At the moment they heard the crash, Louise had been studying Eleanor’s necklace, a very small golden bird on a
chain. “You’re okay,” Eleanor whispered into her ear, when they heard the big boom. All around them, the guests in wedding attire were running with no particular sense of a destination, calling out words nobody could hear.
“Everybody’s fine,” Eleanor said. “Let’s go see your mother.”
Cam’s farm—she was accustomed now to calling it that—lay a little over an hour’s drive north of her condo in Brookline. She had made the trip to bear witness to the marriage of her firstborn child, Ursula’s older sibling, at the home where she once lived.
After all these years, she still knew this place so well that she could have made her way down the long driveway in the dark without benefit of headlights. She knew every knot in the floorboards of the house, the windowsill where Toby used to line up his favorite specimens from his rock collection, the places glitter got stuck deep in the cracks from their valentine-making projects, the uneven counter where she rolled out cookie dough and packed lunches for school, or (on snow days) fixed popcorn and cocoa for the three of them when they came in from sledding.

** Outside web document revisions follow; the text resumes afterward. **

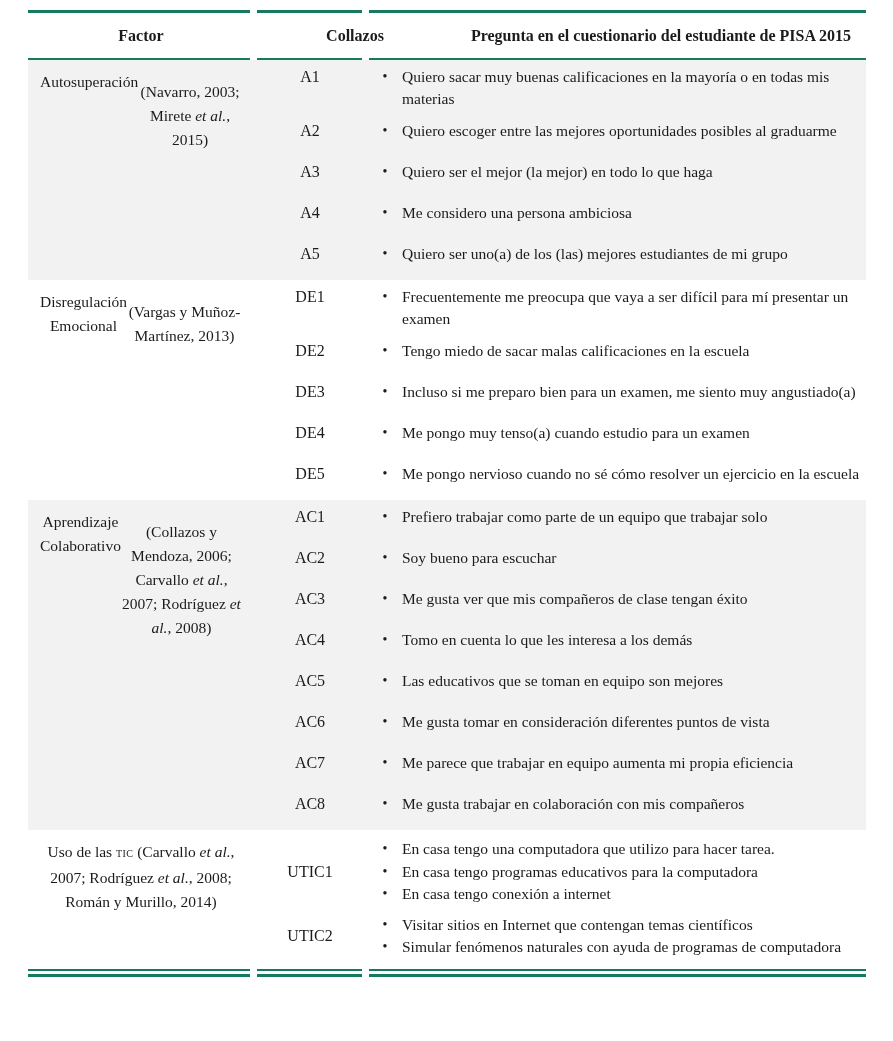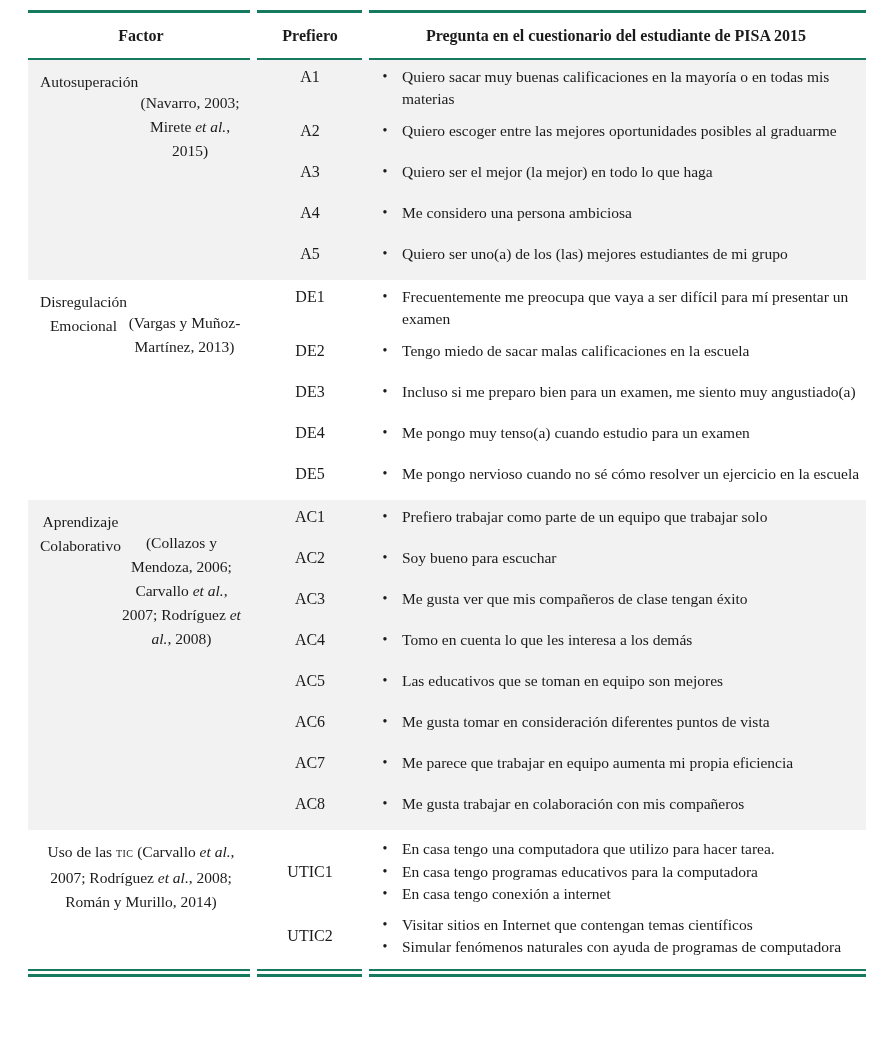--- a/index.html
+++ b/index.html
@@ -22,34 +22,34 @@
   .rule-seg{display:block;background:var(--rule-color);height:100%;}
   .rule-seg.c1{width:222px;}
   .rule-seg.c2{width:105px;}
   .rule-seg.c3{flex:1;}
   .rule-row.r-top{height:3px;}
   .rule-row.r-mid{height:2px;}
   .rule-row.r-b1{height:2px;}
   .rule-row.r-b2{height:3px;margin-top:3px;}
   .bottom-rules{margin-top:2px;}
   
-  .header-row{display:flex;align-items:center;height:45px;}
+  .header-row{display:flex;align-items:center;height:45px;gap:45px;}
   .h-cell{font-weight:bold;font-size:16px;text-align:center;}
   .h-factor{width:226px;}
   .h-var{width:112px;}
   .h-q{flex:1;}
   
   .group{display:flex;}
   .group.shaded{background:var(--shade-color);}
   .factor-cell{
     width:226px;box-sizing:border-box;display:flex;
     justify-content:center;text-align:center;padding:10px 12px;
     font-size:15.5px;line-height:24px;
   }
-  .factor-para + .factor-para{margin-top:21px;}
+  .factor-para + .factor-para{margin-top:10px;}
   .it{font-style:italic;}
   .sc{font-size:10px;letter-spacing:0.4px;}
   .rows{flex:1;display:flex;flex-direction:column;justify-content:center;padding:1px 0;}
   .row{display:flex;align-items:flex-start;min-height:41px;box-sizing:border-box;padding:5px 0;}
   .var-cell{width:112px;text-align:center;font-size:16px;line-height:22px;}
   .q-cell{flex:1;padding-right:4px;}
   .q-line{display:flex;font-size:15.5px;line-height:22px;}
   .bullet{width:12px;margin:0 11px 0 13px;text-align:center;font-size:14px;}
   .q-text{flex:1;}
   .group.compact .rows{padding:4px 0;}
@@ -62,21 +62,21 @@
 <div class="page">
 
   <div class="rule-row r-top">
     <span class="rule-seg c1"></span>
     <span class="rule-seg c2"></span>
     <span class="rule-seg c3"></span>
   </div>
 
   <div class="header-row">
     <div class="h-cell h-factor">Factor</div>
-    <div class="h-cell h-var">Prefiero</div>
+    <div class="h-cell h-var">Collazos</div>
     <div class="h-cell h-q">Pregunta en el cuestionario del estudiante de PISA 2015</div>
   </div>
 
   <div class="rule-row r-mid">
     <span class="rule-seg c1"></span>
     <span class="rule-seg c2"></span>
     <span class="rule-seg c3"></span>
   </div>
 
   <div id="groups">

She knew what the walls looked like inside the closet where she’d retreat, holding the phone she’d outfitted with an extra-long cord, in a time long before cell phones, when she’d needed to conduct a business conversation without the sounds of her children’s voices distracting her.
And more: The bathroom where her son once played his miniature violin. The pantry, shelves lined with the jam and spaghetti sauce she canned every summer. The record player spinning while the five of them danced to the Beatles, or Chuck Berry, or Free to Be . . . You and Me. The mantel where they’d hung their stockings and the patch of rug, in front of the fireplace, where she spread ashes to suggest the footprints of a visitor who’d come down the chimney in the night.
Eleanor knew where the wild blueberries grew, and the lady’s slippers, and where the rock was, down the road, where they’d launched their cork people every March when the snow thawed and the brook ran fast under the stone bridge. The pear tree she and Cam had planted, after the birth of their first child. The place in the field where cornflowers came up in late June. Just now starting to bloom. A shade of blue like no other.
And here she was, attending the wedding of that same child. In another lifetime, they’d named that baby Alison. They called him Al now.